[[ Records for this task, beginning ]]

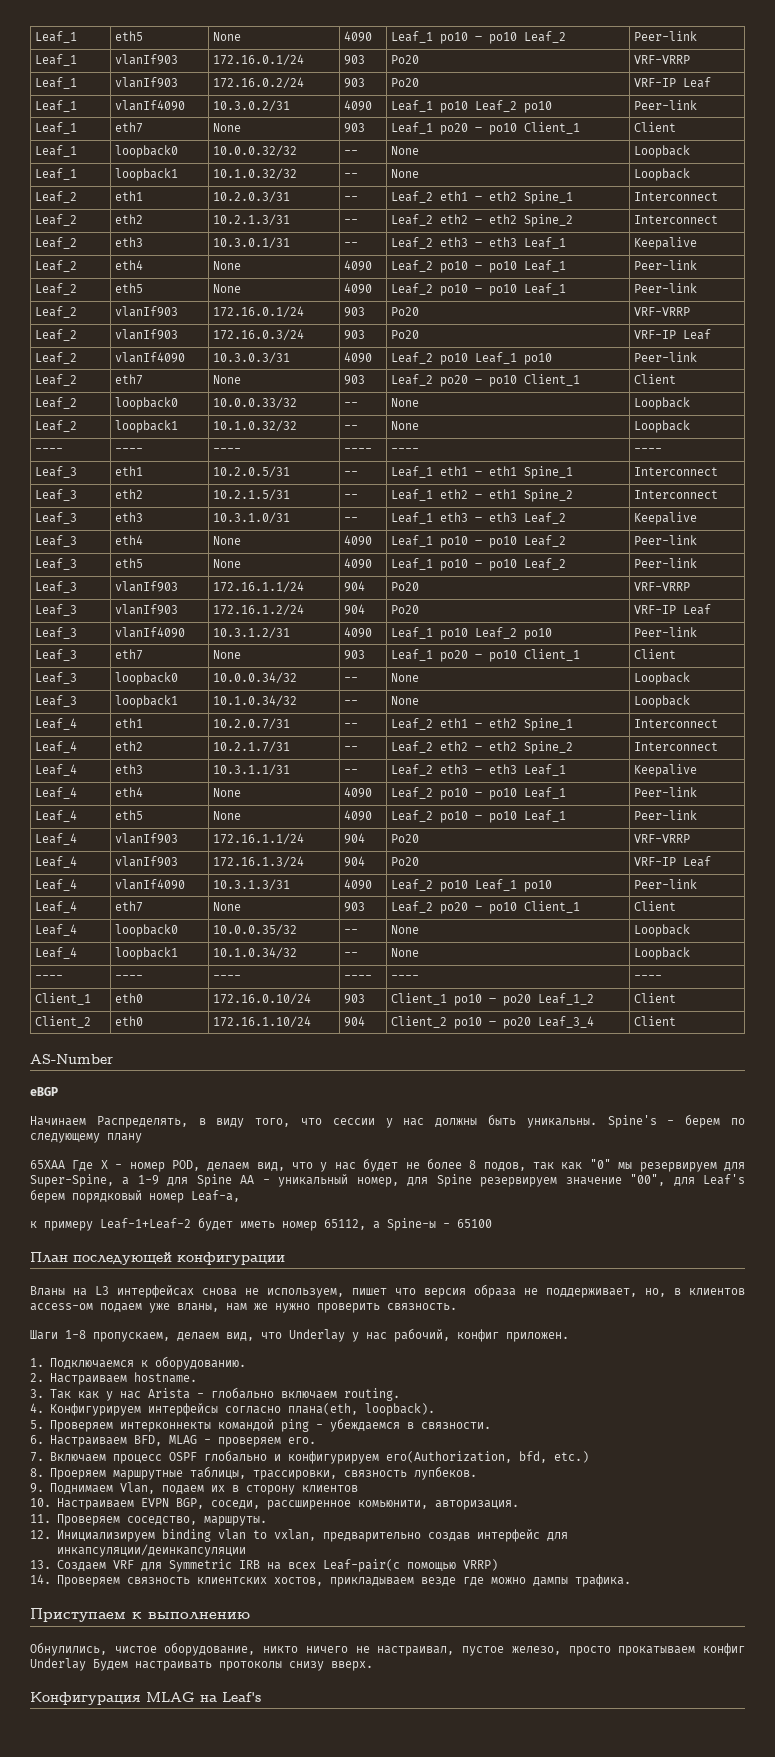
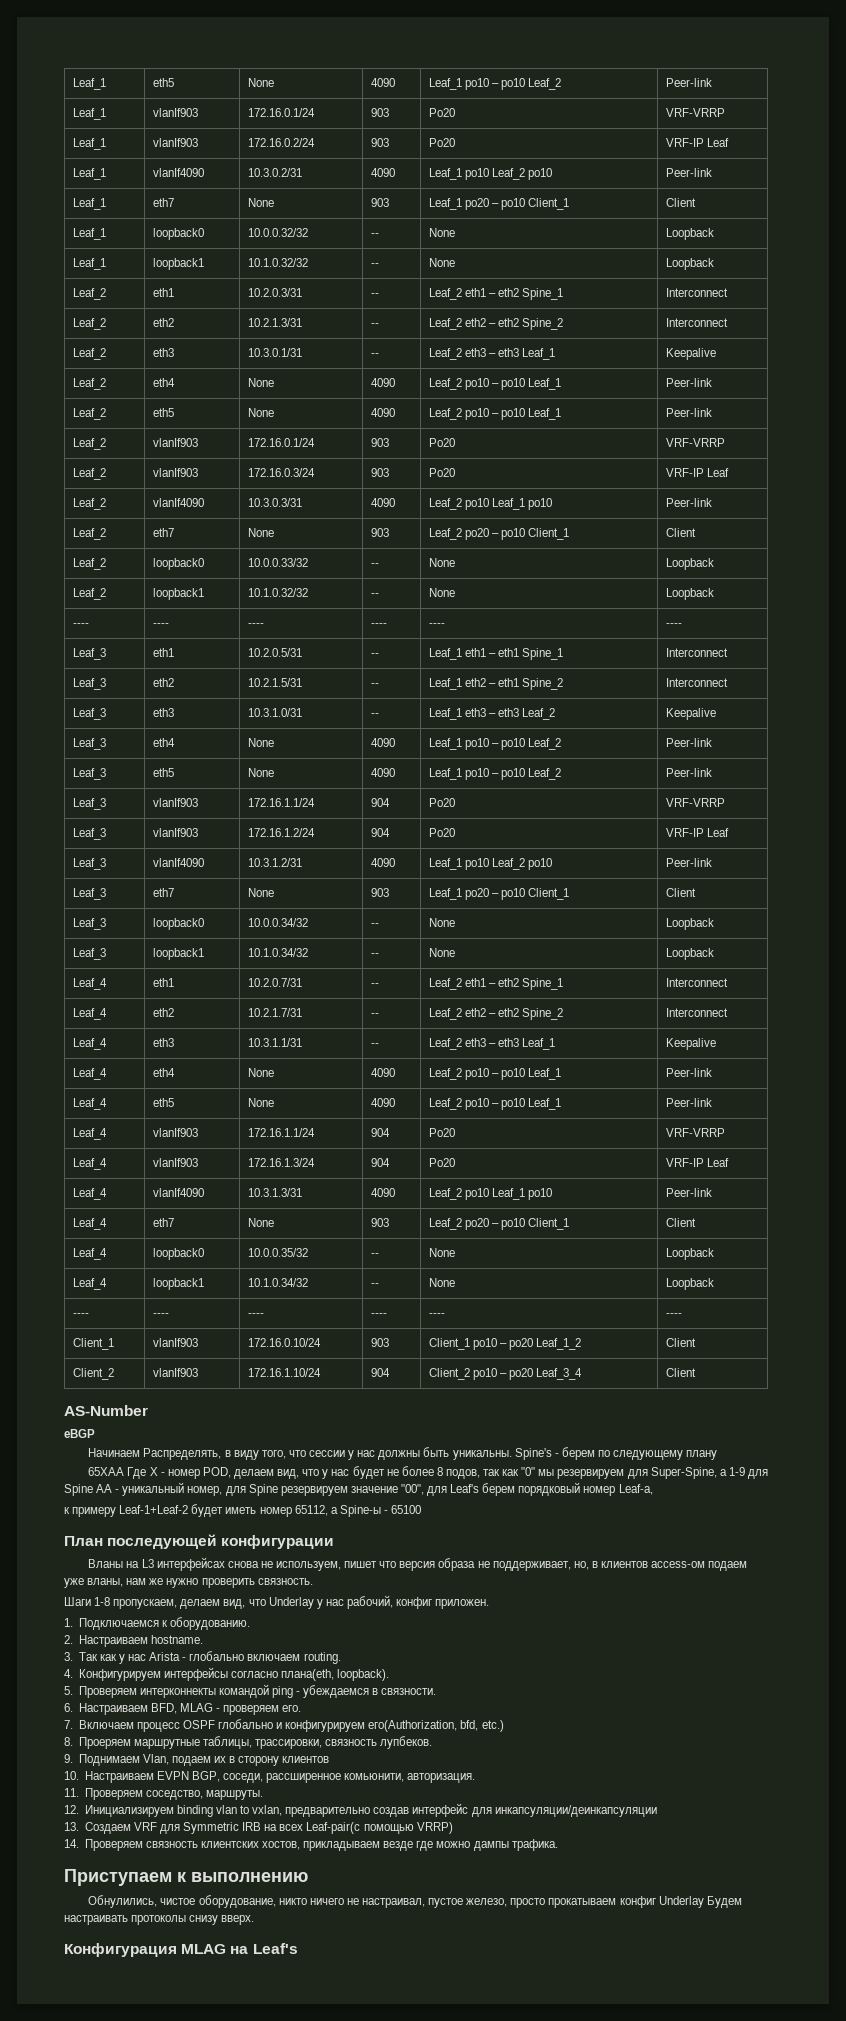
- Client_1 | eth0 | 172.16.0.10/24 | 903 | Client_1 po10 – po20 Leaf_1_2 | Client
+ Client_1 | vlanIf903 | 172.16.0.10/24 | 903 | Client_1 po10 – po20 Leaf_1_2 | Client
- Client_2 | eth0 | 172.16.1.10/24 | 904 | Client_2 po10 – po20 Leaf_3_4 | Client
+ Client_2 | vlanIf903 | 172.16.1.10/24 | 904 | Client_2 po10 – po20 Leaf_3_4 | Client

[[ Records for this task, end ]]
[[ Records for this task, beginning ]]

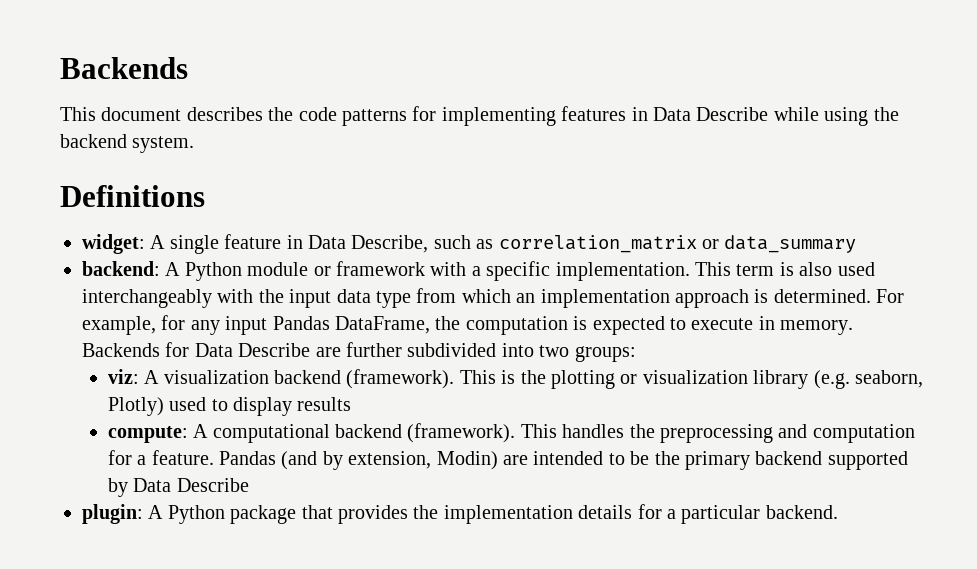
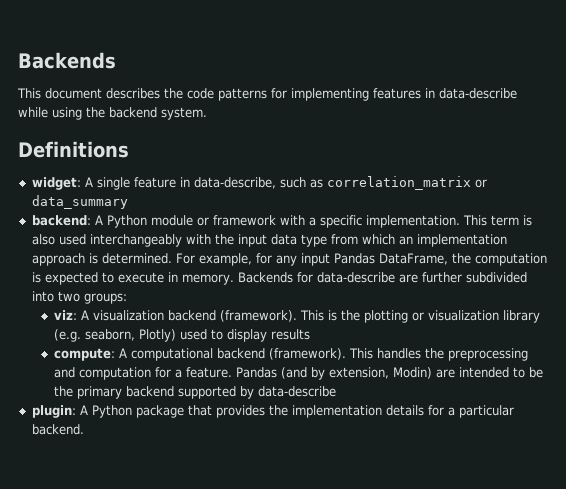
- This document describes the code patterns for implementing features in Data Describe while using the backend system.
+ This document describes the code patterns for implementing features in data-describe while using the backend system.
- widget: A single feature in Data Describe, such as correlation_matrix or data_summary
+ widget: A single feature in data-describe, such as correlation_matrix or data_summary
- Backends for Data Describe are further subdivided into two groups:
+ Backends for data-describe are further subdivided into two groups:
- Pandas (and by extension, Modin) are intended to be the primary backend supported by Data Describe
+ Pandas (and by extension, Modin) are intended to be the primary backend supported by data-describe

[[ Records for this task, end ]]

What you need to do: Using the listing above, return word for word each line from the one that has "- Client_1 |" through the one that has "Client_2 | vlanIf903", and no line outside that range.

Response:
- Client_1 | eth0 | 172.16.0.10/24 | 903 | Client_1 po10 – po20 Leaf_1_2 | Client
+ Client_1 | vlanIf903 | 172.16.0.10/24 | 903 | Client_1 po10 – po20 Leaf_1_2 | Client
- Client_2 | eth0 | 172.16.1.10/24 | 904 | Client_2 po10 – po20 Leaf_3_4 | Client
+ Client_2 | vlanIf903 | 172.16.1.10/24 | 904 | Client_2 po10 – po20 Leaf_3_4 | Client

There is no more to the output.